Each line of the records that follow must come back exactly, with pictures skipped.
┄┄┄┄┄┄
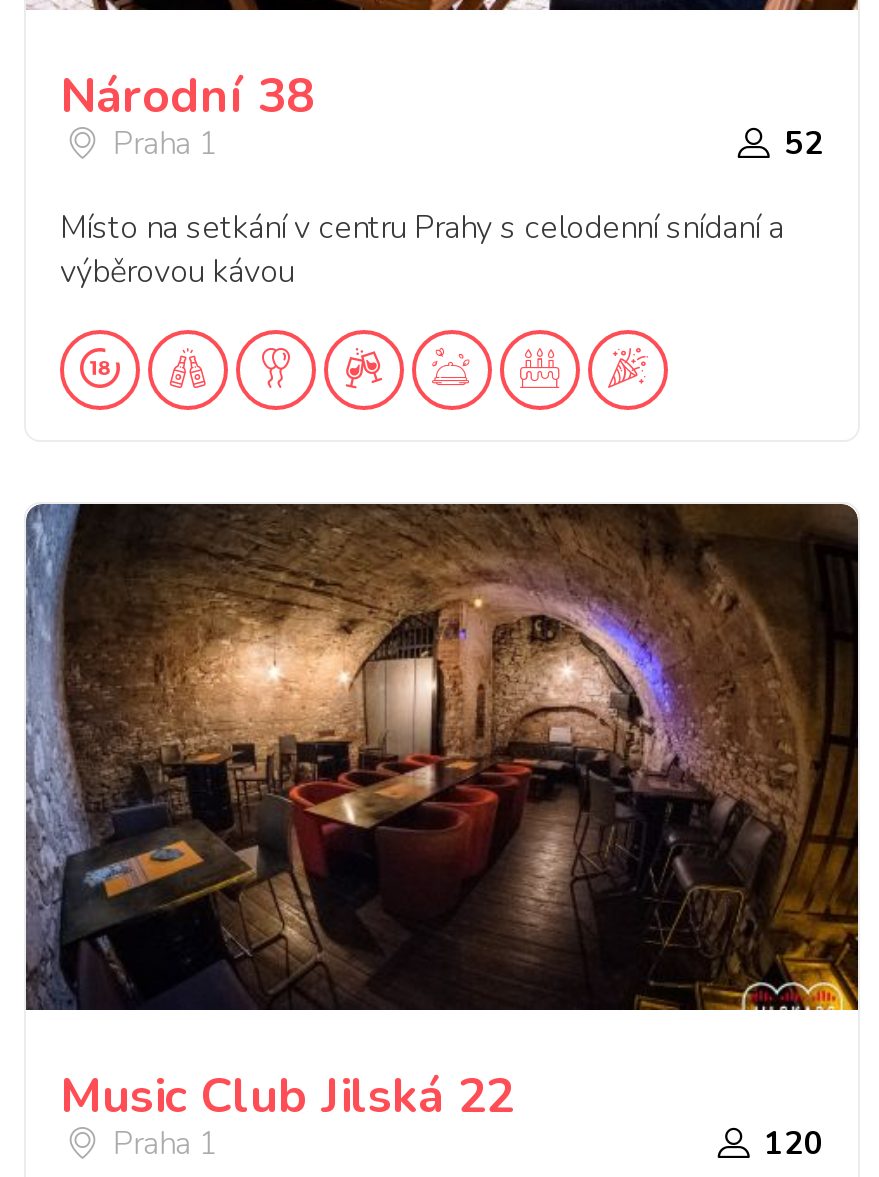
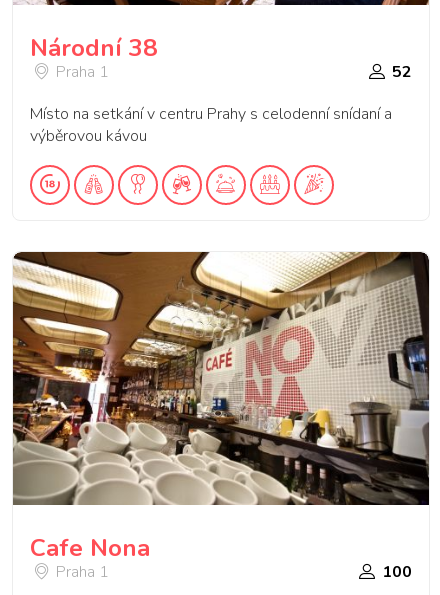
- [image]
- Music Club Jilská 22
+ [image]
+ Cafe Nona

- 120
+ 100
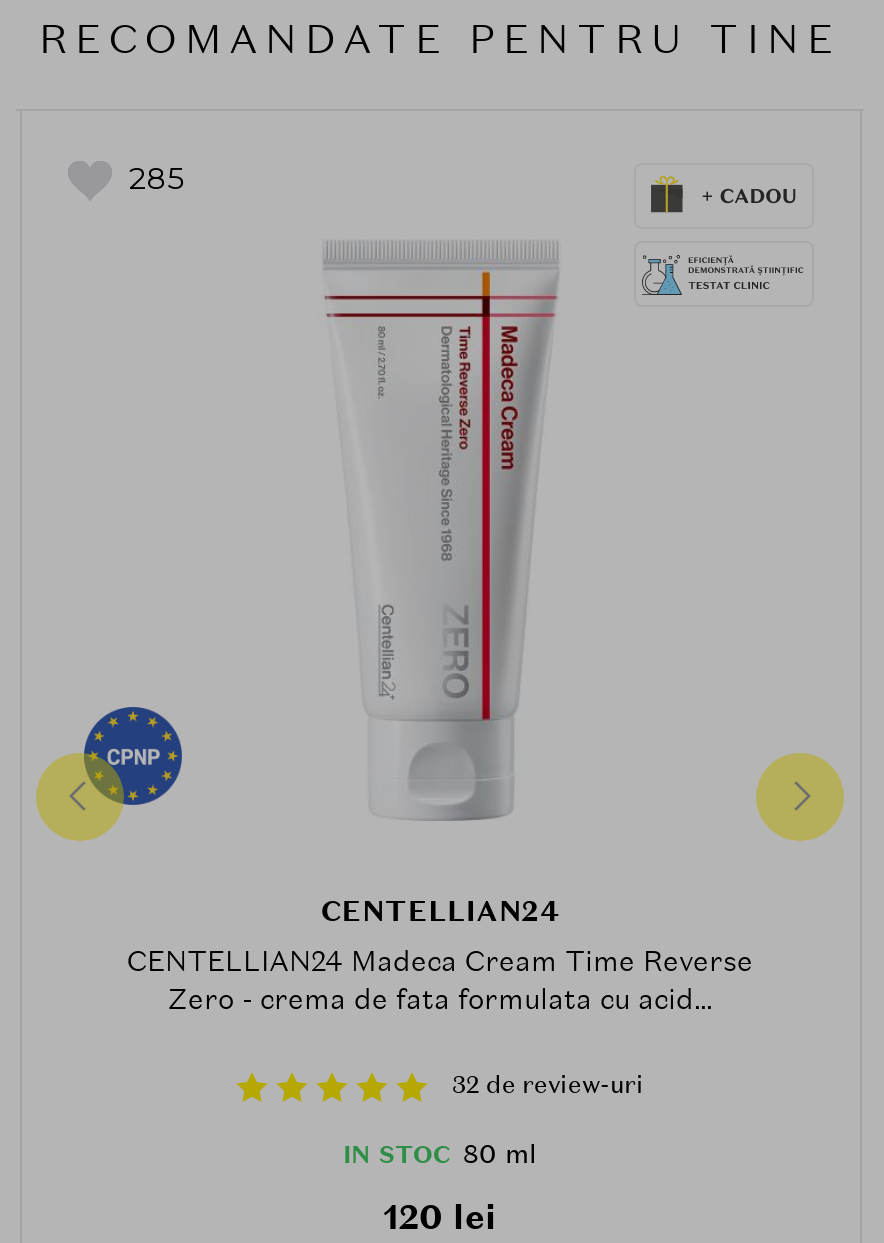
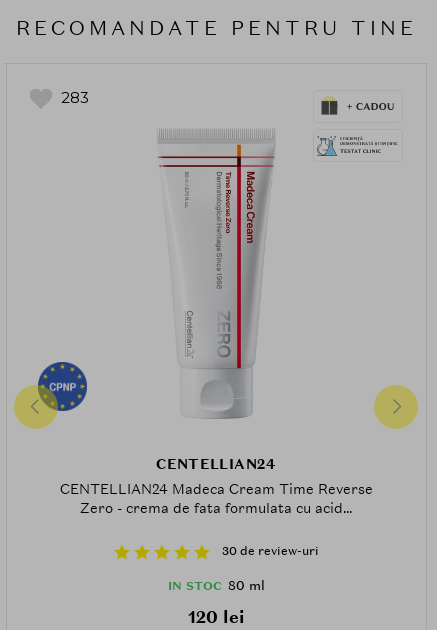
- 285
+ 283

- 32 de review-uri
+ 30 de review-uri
┄┄┄┄┄┄
Your response:
- [image]
- Music Club Jilská 22
+ [image]
+ Cafe Nona

- 120
+ 100
- 285
+ 283

- 32 de review-uri
+ 30 de review-uri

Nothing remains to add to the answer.